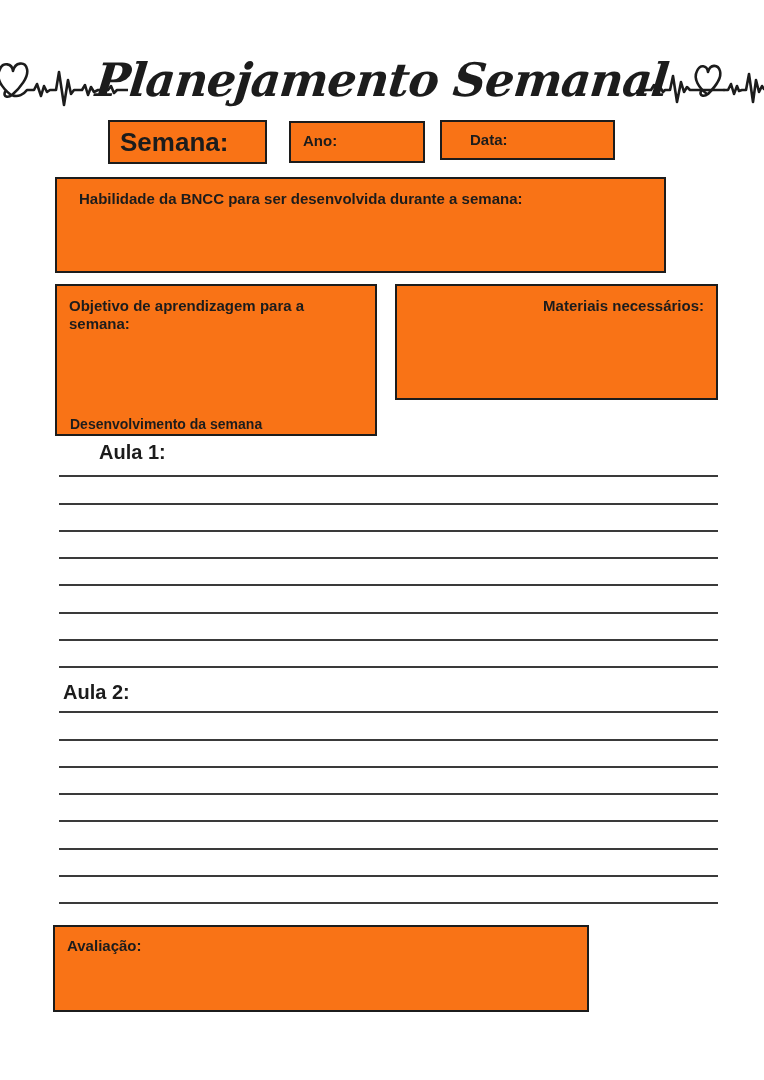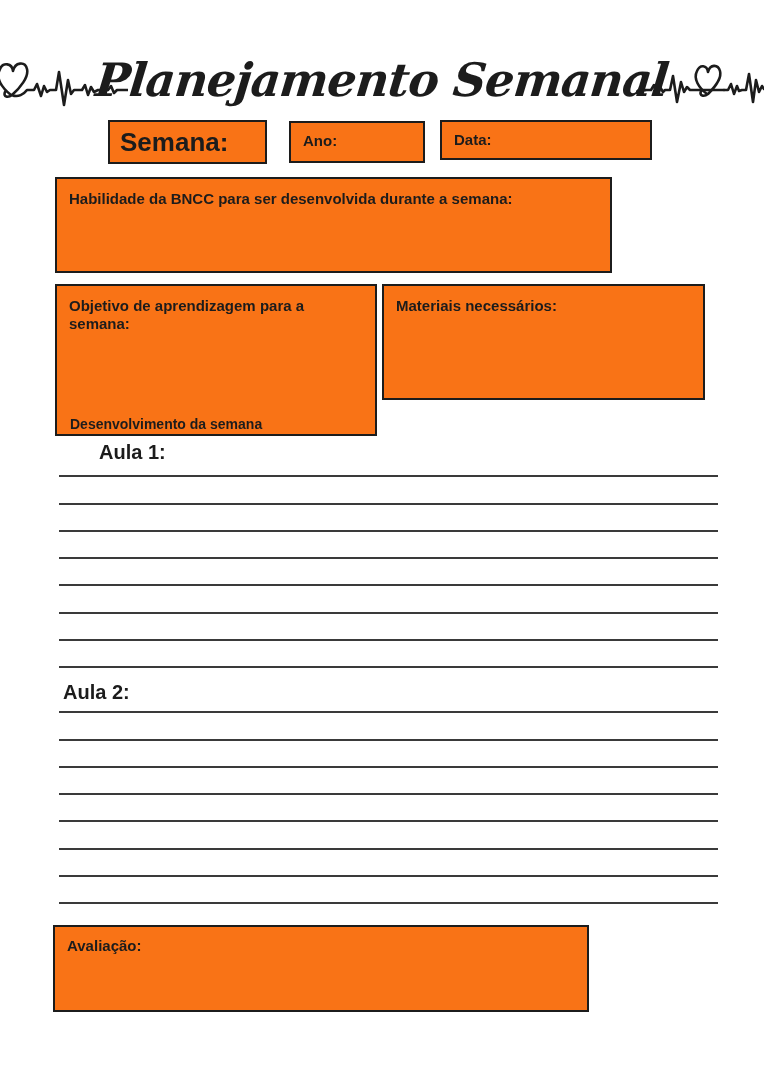--- a/index.html
+++ b/index.html
@@ -21,24 +21,24 @@
     font-size:46px; letter-spacing:-1px; transform:skewX(-6deg);
     white-space:nowrap; color:var(--ink);
   }
   
   .box { position:absolute; border:2px solid var(--ink); background:#f97316; }
   .box-label { font-size:15px; font-weight:600; color:var(--ink); }
   .semana-box { left:108px; top:120px; width:159px; height:44px;
     display:flex; align-items:center; padding-left:10px; }
   .semana-box .box-label { font-size:26px; font-weight:700; letter-spacing:0; }
   .ano-box  { left:277px; top:121px; width:136px; height:42px; padding:9px 0 0 12px;margin-left:12px; }
-  .data-box { left:440px; top:120px; width:212px; height:40px; padding:9px 0 0 12px; }
-  .bncc-box { left:55px; top:177px; width:557px; height:96px; padding:11px 12px; }
+  .data-box { left:440px; top:120px; width:175px; height:40px; padding:9px 0 0 28px; }
+  .bncc-box { left:55px; top:177px; width:611px; height:96px; padding:11px 22px; }
   .objetivo-box  { left:55px;  top:284px; width:322px; height:152px; padding:11px 12px; }
-  .materiais-box { left:382px; top:284px; width:323px; height:116px; padding:11px 12px; }
+  .materiais-box { left:395px; top:284px; width:323px; height:116px; padding:11px 12px;text-align:right; }
   .avaliacao-box { left:53px;  top:925px; width:536px; height:87px;  padding:10px 12px; }
   
   .dev-label { position:absolute; left:58px; top:416px; font-size:14px; font-weight:700;padding-left:12px; }
   .aula-label { position:absolute; font-size:20px; font-weight:600; }
   .aula1-label { left:63px; top:441px;margin-left:36px; }
   .aula2-label { left:63px; top:681px; }
   .rule-lines { position:absolute; left:59px; width:659px; }
   .rule-lines.a1 { top:450px; }
   .rule-lines.a2 { top:686px; }
   .rule-line { height:27.3px; border-bottom:2px solid var(--line); }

━━━━━━━━━━━━━━━━━━━━━━━━━━━━━━

Directions:
If a line in the records above holds the string "materiais", copy it out.

Problem solution:
-  .materiais-box { left:382px; top:284px; width:323px; height:116px; padding:11px 12px; }
+  .materiais-box { left:395px; top:284px; width:323px; height:116px; padding:11px 12px;text-align:right; }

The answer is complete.